Abstract

Samples of silicified wood from the New Cairo Petrified Forest—evidence of a Paleogene forest also abundant at other sites in Egypt—were analyzed for mineralogy, organic carbon (OC), and loss on ignition (LOI) using X-ray diffraction, optical microscopy, and inductively coupled plasma methods. The OC content ranged from 0.04 to 0.16 wt.% and the LOI from 0.4 to 4.3 wt.%. The samples comprising quartz (78.3–100%) ± goethite (0.3–17.3%) ± mogánite (2–4.5%) ± gypsum (2%) ± calcite (0.5–0.6%) are classified into: (1) Silicified Wood A and (2) Silicified Wood B. The first is petrified with only microgranular quartz and the second with chalcedony ± cryptocrystalline quartz. The quartz precipitated in tracheids and on cell walls in the samples, while the chalcedony formed in the vessels, veins, and holes. Both silica polymorphs appear to have formed directly from primary solutions, rather than from diagenetic transformation of a silica phase. They most likely have originated from weathering in the area, as there are no other petrological sources of silica in the area.

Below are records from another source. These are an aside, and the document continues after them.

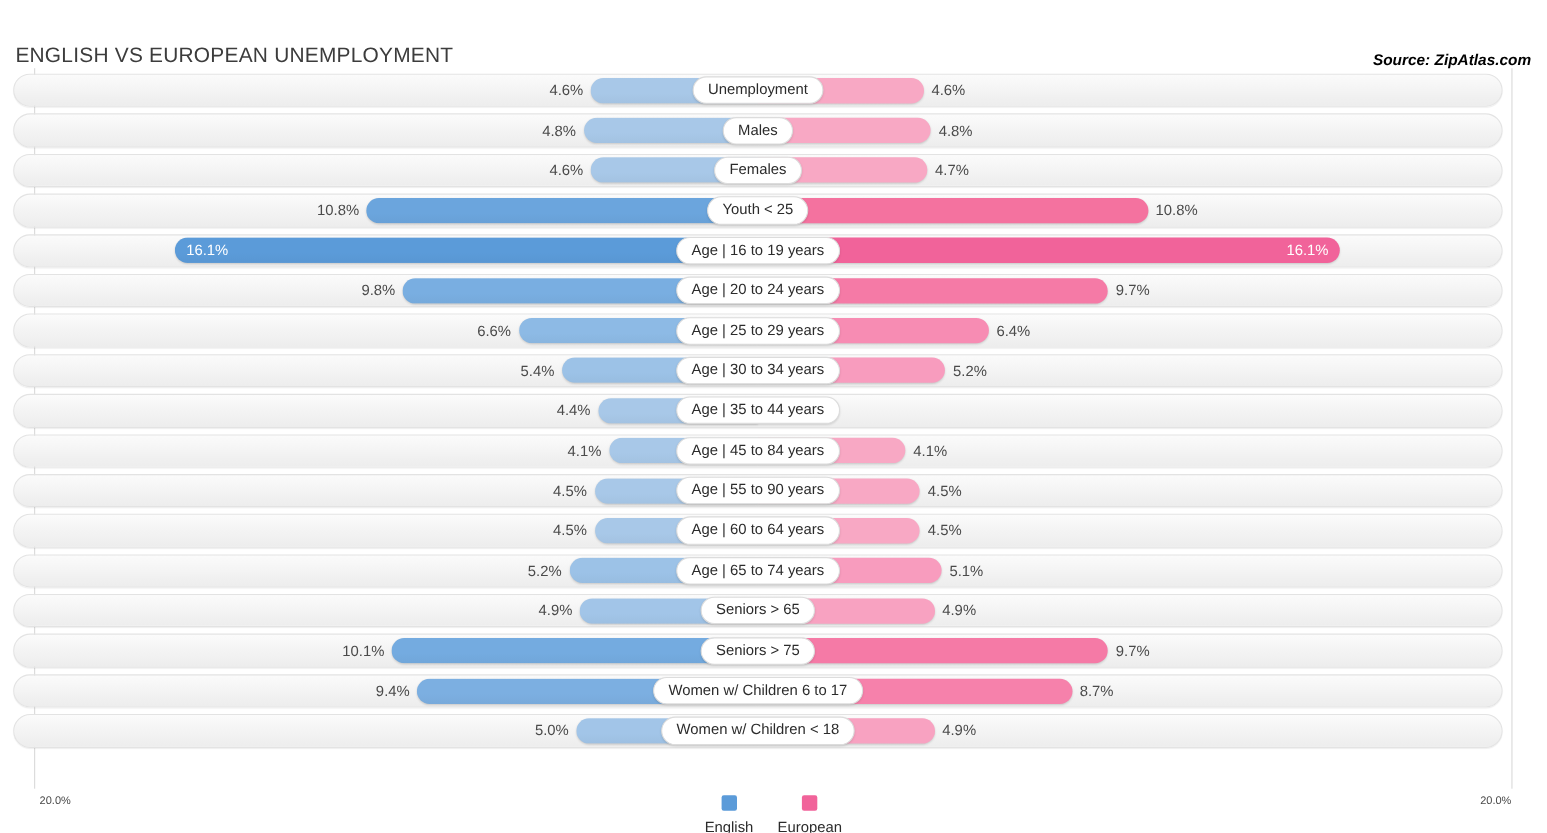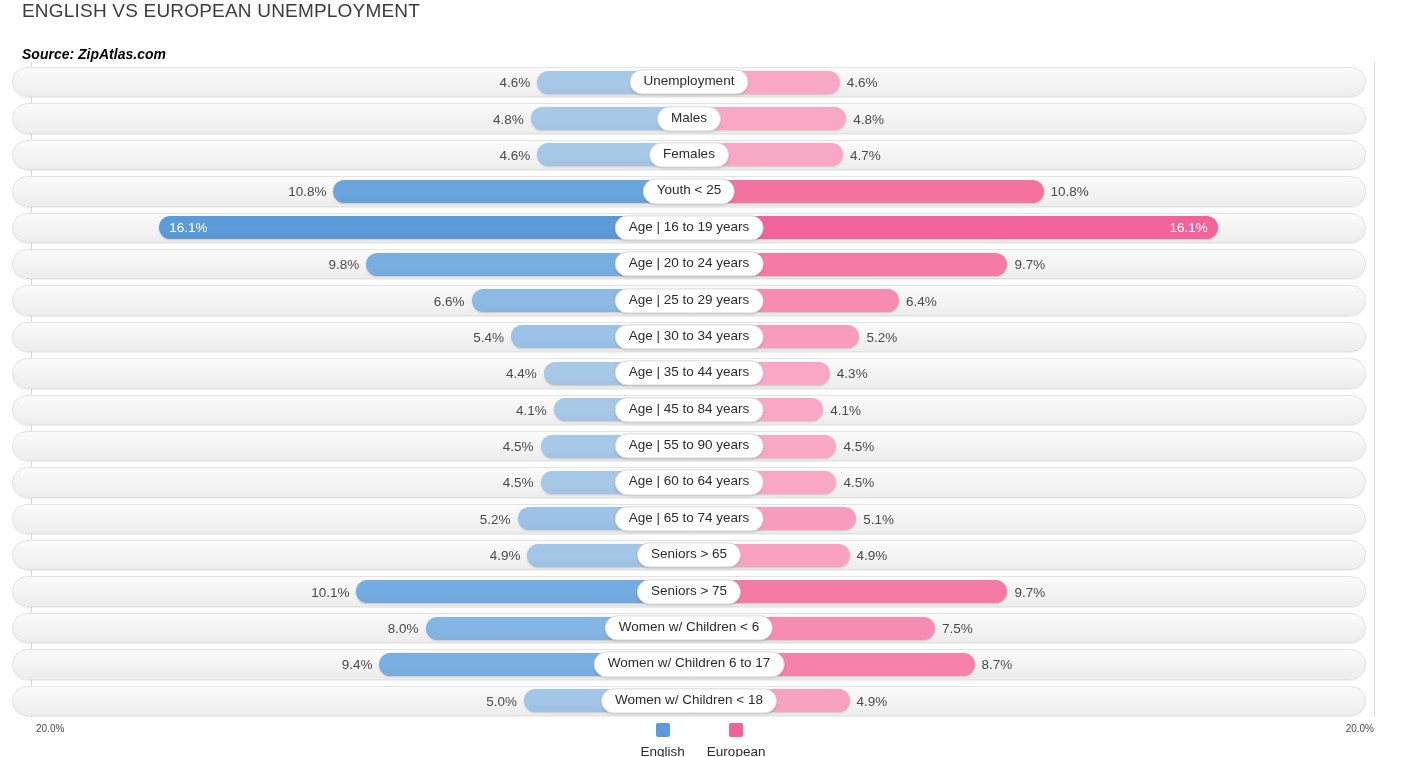"ENGLISH VS EUROPEAN UNEMPLOYMENT" .chart-header { align-items: flex-start -> flex-end; flex-direction: column -> none; left: 8px -> 0 }
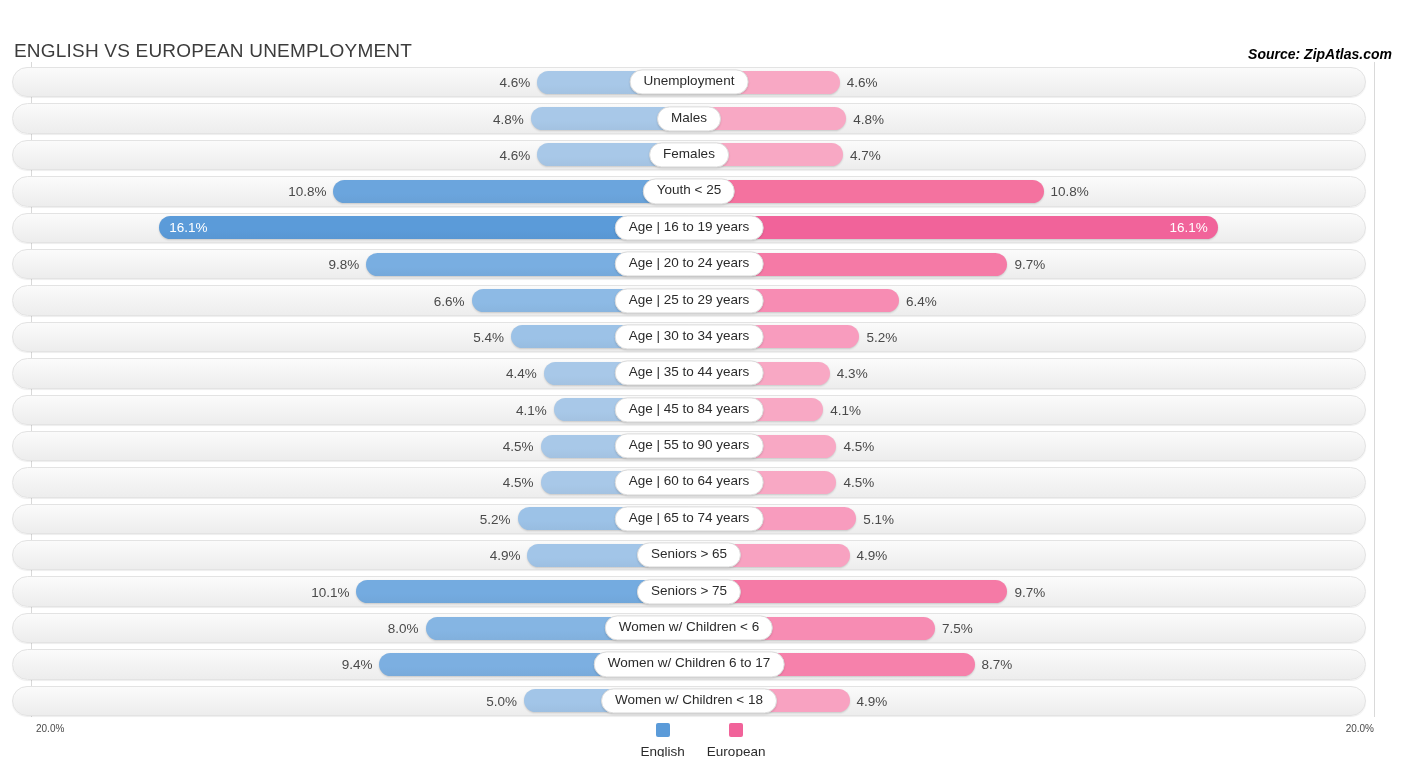"4.3%" div.half { html: <div> <div> <span>4.3%</span> </div> </div> -> none }
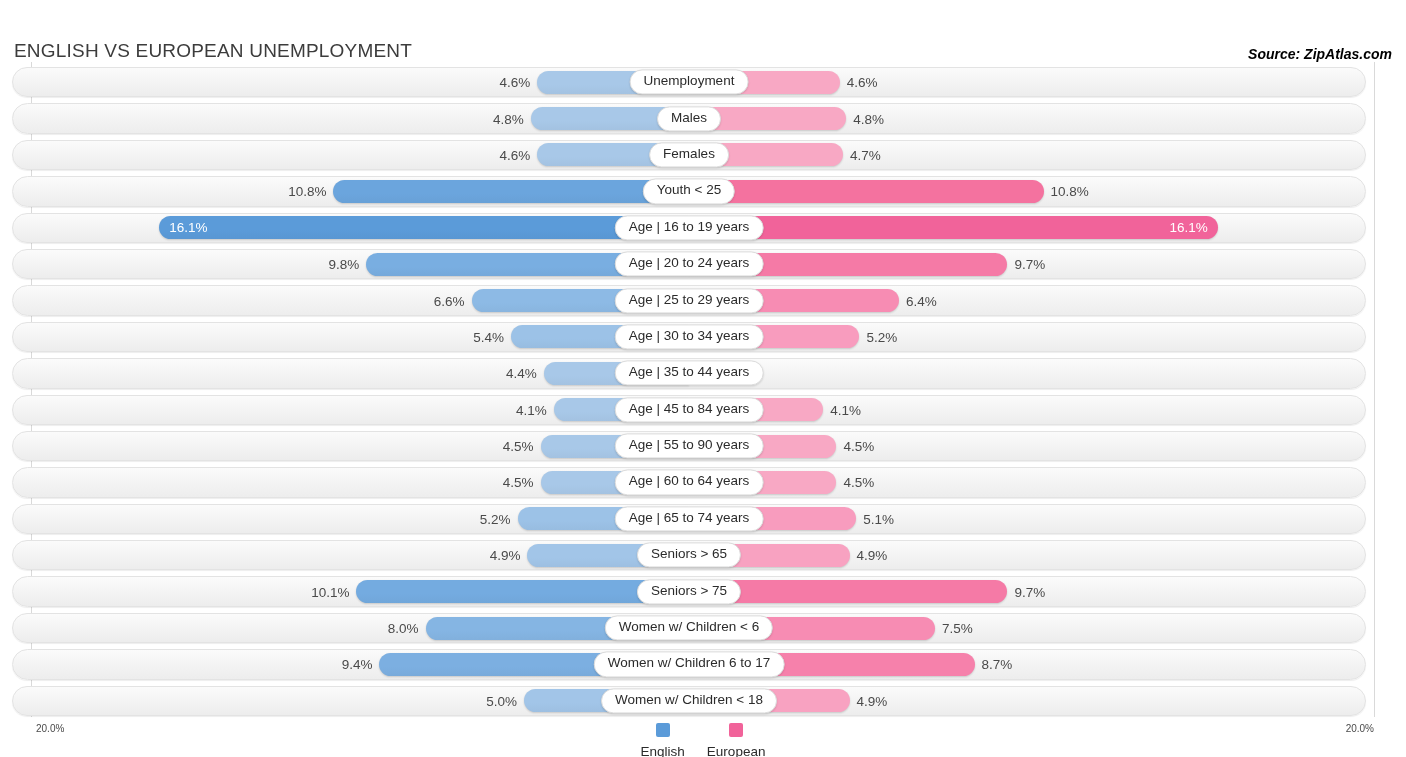"8.0%" div.row { html: <div> <div></div> <div> <div> <div> <span>8.0%</span> </div> </div> <div> <div> <span>7.5%</span> </div> </div> </div> <div>Women w/ Children &lt; 6</div> </div> -> none }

The abundance of SiO2, SO42–, and MnO decreases from the Silicified Wood A to most of the Silicified Wood B samples, while Fe2O3, LOI, MgO, and Na2O increase. The P, Ba, and Sr are associated with the manganese in the samples, while V, Cr, Co, Ni, As, Y, Zr, and to a lesser extent, Nb, Hf, La, and Ce are associated with the iron component (mainly goethite). The Silicified Wood A samples have lower Mg/Camolar ratios than the Silicified Wood B samples and, hence, formed under relatively wetter conditions. The Silicified Wood A and the Silicified Wood B samples are depleted in Y, Nb, Hf, La, Ce, and Th with respect to the local sediments and soils. These depletions suggest a slightly acidic environment such as a swampy or stagnant pond. The thorium to uranium ratios in the silicified wood samples analyzed are significantly low (0.013–0.3), and thus are consistent with secondary U inputs. The U contents range from trace amounts to 17.2 ppm. Uranium concentrations are resident in gypsum in these samples.